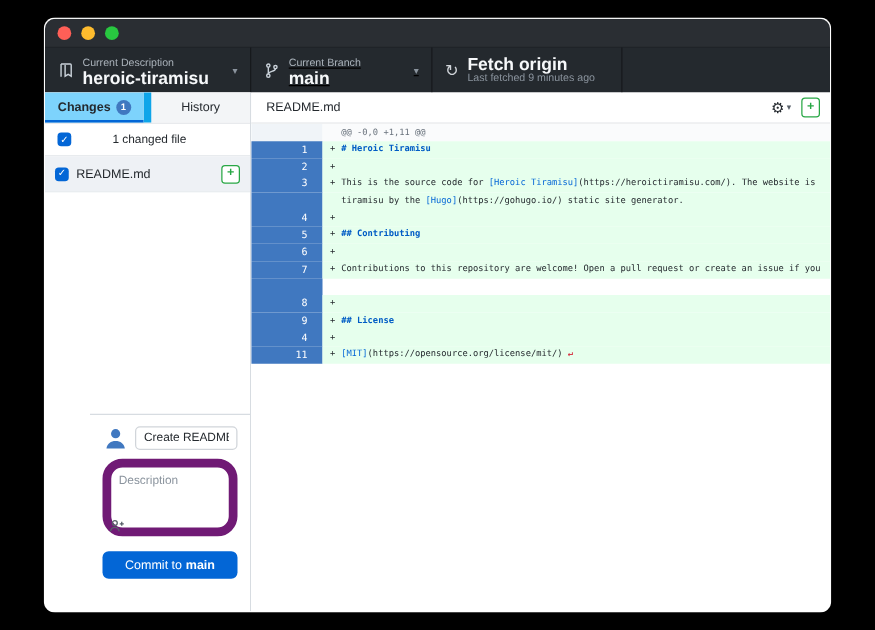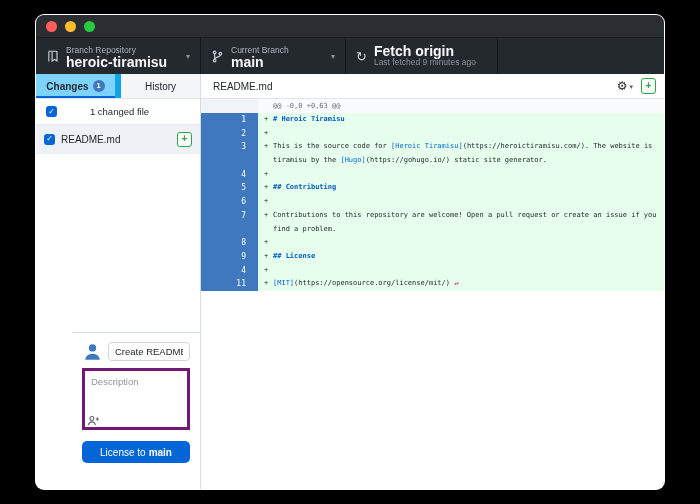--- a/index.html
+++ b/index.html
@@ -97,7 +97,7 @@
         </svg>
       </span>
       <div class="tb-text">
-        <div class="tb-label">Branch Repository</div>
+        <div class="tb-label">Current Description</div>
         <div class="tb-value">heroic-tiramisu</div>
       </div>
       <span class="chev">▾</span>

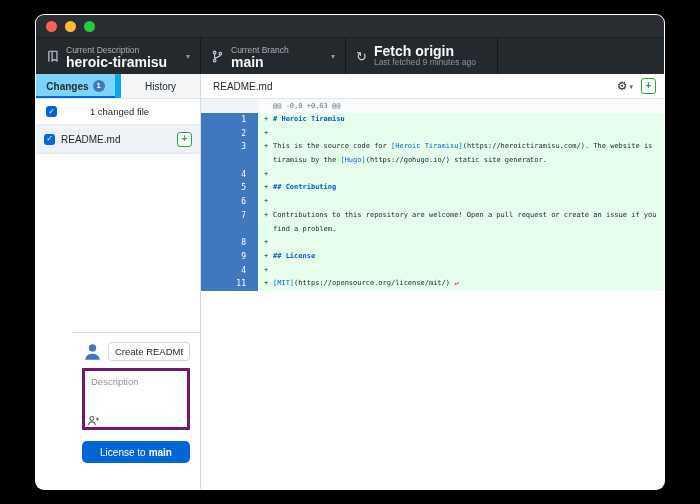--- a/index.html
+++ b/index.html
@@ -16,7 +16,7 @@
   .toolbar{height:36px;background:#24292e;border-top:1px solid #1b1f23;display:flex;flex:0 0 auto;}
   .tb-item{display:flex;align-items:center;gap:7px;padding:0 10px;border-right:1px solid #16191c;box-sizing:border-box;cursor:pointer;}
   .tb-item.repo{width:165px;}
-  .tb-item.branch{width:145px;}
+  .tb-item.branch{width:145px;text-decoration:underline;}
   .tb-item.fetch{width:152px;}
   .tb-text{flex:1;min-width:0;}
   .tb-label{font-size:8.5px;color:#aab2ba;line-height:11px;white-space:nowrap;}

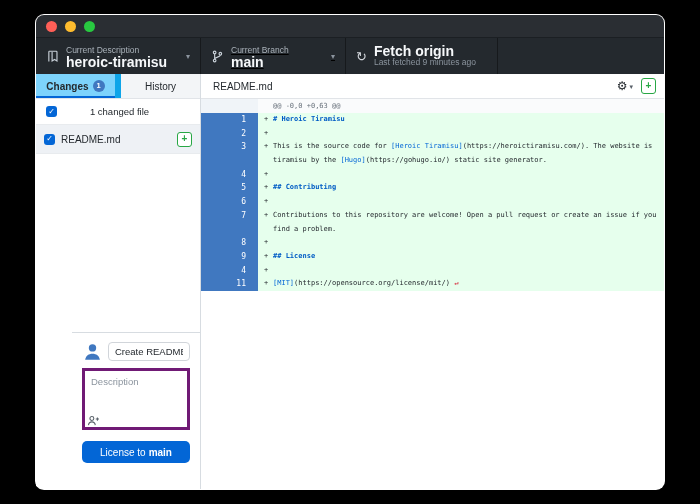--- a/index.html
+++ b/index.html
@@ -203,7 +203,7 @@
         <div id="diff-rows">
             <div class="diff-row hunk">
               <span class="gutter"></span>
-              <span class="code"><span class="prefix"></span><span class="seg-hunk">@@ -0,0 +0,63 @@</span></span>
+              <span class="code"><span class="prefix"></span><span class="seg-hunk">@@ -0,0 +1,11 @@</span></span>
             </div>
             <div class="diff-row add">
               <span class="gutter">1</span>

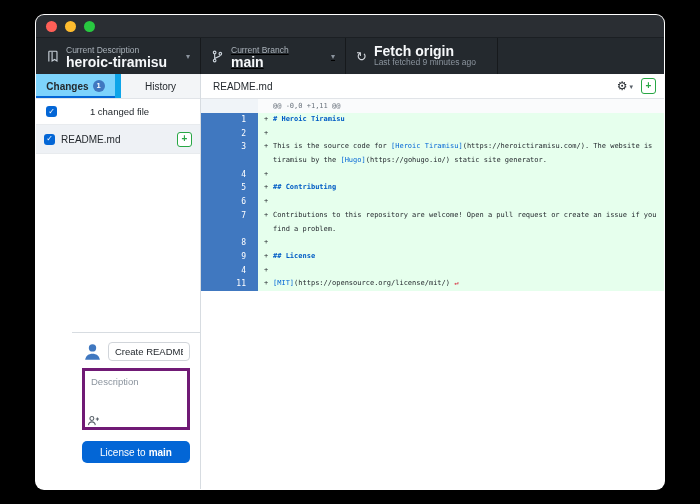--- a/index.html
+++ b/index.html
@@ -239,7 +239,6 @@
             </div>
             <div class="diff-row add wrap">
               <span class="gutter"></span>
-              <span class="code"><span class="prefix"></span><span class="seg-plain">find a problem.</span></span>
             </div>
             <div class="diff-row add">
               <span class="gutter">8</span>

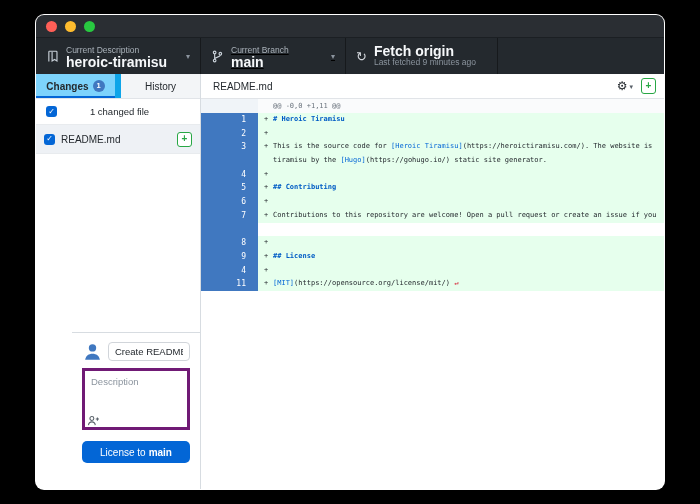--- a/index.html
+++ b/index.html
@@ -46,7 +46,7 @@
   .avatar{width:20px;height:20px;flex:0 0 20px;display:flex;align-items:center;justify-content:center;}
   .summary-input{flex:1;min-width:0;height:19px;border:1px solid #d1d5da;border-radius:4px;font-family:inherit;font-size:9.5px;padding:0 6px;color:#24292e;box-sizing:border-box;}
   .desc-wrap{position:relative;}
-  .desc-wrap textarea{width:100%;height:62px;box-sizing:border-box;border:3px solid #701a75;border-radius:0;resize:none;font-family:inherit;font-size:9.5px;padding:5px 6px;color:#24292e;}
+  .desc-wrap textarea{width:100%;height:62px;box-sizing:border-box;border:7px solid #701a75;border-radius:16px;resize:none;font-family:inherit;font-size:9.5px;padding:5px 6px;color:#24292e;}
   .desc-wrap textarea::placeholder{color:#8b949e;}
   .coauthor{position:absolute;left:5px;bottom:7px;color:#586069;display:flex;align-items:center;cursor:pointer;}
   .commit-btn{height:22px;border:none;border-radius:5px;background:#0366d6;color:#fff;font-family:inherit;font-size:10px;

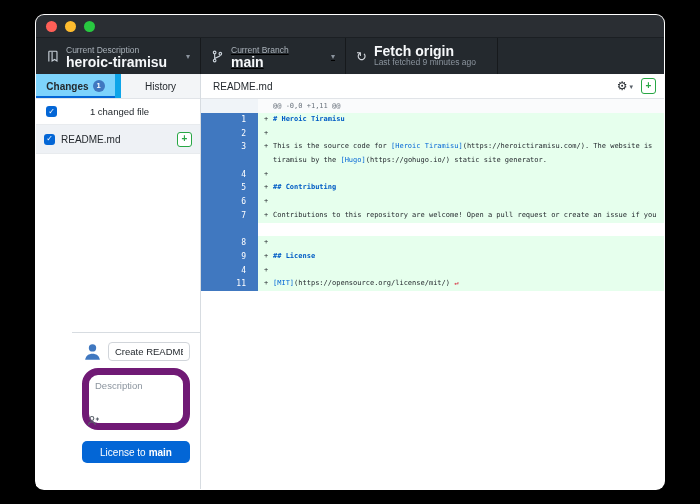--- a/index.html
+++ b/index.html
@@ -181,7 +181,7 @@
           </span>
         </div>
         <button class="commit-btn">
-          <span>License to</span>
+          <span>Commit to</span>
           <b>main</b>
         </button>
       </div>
* * * * * * * * *
### Directions for this task
Repeat the preceding records precisely, and leave every picture out of the copy.

### Task result
--- a/index.html
+++ b/index.html
@@ -97,7 +97,7 @@
         </svg>
       </span>
       <div class="tb-text">
-        <div class="tb-label">Branch Repository</div>
+        <div class="tb-label">Current Description</div>
         <div class="tb-value">heroic-tiramisu</div>
       </div>
       <span class="chev">▾</span>

--- a/index.html
+++ b/index.html
@@ -16,7 +16,7 @@
   .toolbar{height:36px;background:#24292e;border-top:1px solid #1b1f23;display:flex;flex:0 0 auto;}
   .tb-item{display:flex;align-items:center;gap:7px;padding:0 10px;border-right:1px solid #16191c;box-sizing:border-box;cursor:pointer;}
   .tb-item.repo{width:165px;}
-  .tb-item.branch{width:145px;}
+  .tb-item.branch{width:145px;text-decoration:underline;}
   .tb-item.fetch{width:152px;}
   .tb-text{flex:1;min-width:0;}
   .tb-label{font-size:8.5px;color:#aab2ba;line-height:11px;white-space:nowrap;}

--- a/index.html
+++ b/index.html
@@ -203,7 +203,7 @@
         <div id="diff-rows">
             <div class="diff-row hunk">
               <span class="gutter"></span>
-              <span class="code"><span class="prefix"></span><span class="seg-hunk">@@ -0,0 +0,63 @@</span></span>
+              <span class="code"><span class="prefix"></span><span class="seg-hunk">@@ -0,0 +1,11 @@</span></span>
             </div>
             <div class="diff-row add">
               <span class="gutter">1</span>

--- a/index.html
+++ b/index.html
@@ -239,7 +239,6 @@
             </div>
             <div class="diff-row add wrap">
               <span class="gutter"></span>
-              <span class="code"><span class="prefix"></span><span class="seg-plain">find a problem.</span></span>
             </div>
             <div class="diff-row add">
               <span class="gutter">8</span>

--- a/index.html
+++ b/index.html
@@ -46,7 +46,7 @@
   .avatar{width:20px;height:20px;flex:0 0 20px;display:flex;align-items:center;justify-content:center;}
   .summary-input{flex:1;min-width:0;height:19px;border:1px solid #d1d5da;border-radius:4px;font-family:inherit;font-size:9.5px;padding:0 6px;color:#24292e;box-sizing:border-box;}
   .desc-wrap{position:relative;}
-  .desc-wrap textarea{width:100%;height:62px;box-sizing:border-box;border:3px solid #701a75;border-radius:0;resize:none;font-family:inherit;font-size:9.5px;padding:5px 6px;color:#24292e;}
+  .desc-wrap textarea{width:100%;height:62px;box-sizing:border-box;border:7px solid #701a75;border-radius:16px;resize:none;font-family:inherit;font-size:9.5px;padding:5px 6px;color:#24292e;}
   .desc-wrap textarea::placeholder{color:#8b949e;}
   .coauthor{position:absolute;left:5px;bottom:7px;color:#586069;display:flex;align-items:center;cursor:pointer;}
   .commit-btn{height:22px;border:none;border-radius:5px;background:#0366d6;color:#fff;font-family:inherit;font-size:10px;

--- a/index.html
+++ b/index.html
@@ -181,7 +181,7 @@
           </span>
         </div>
         <button class="commit-btn">
-          <span>License to</span>
+          <span>Commit to</span>
           <b>main</b>
         </button>
       </div>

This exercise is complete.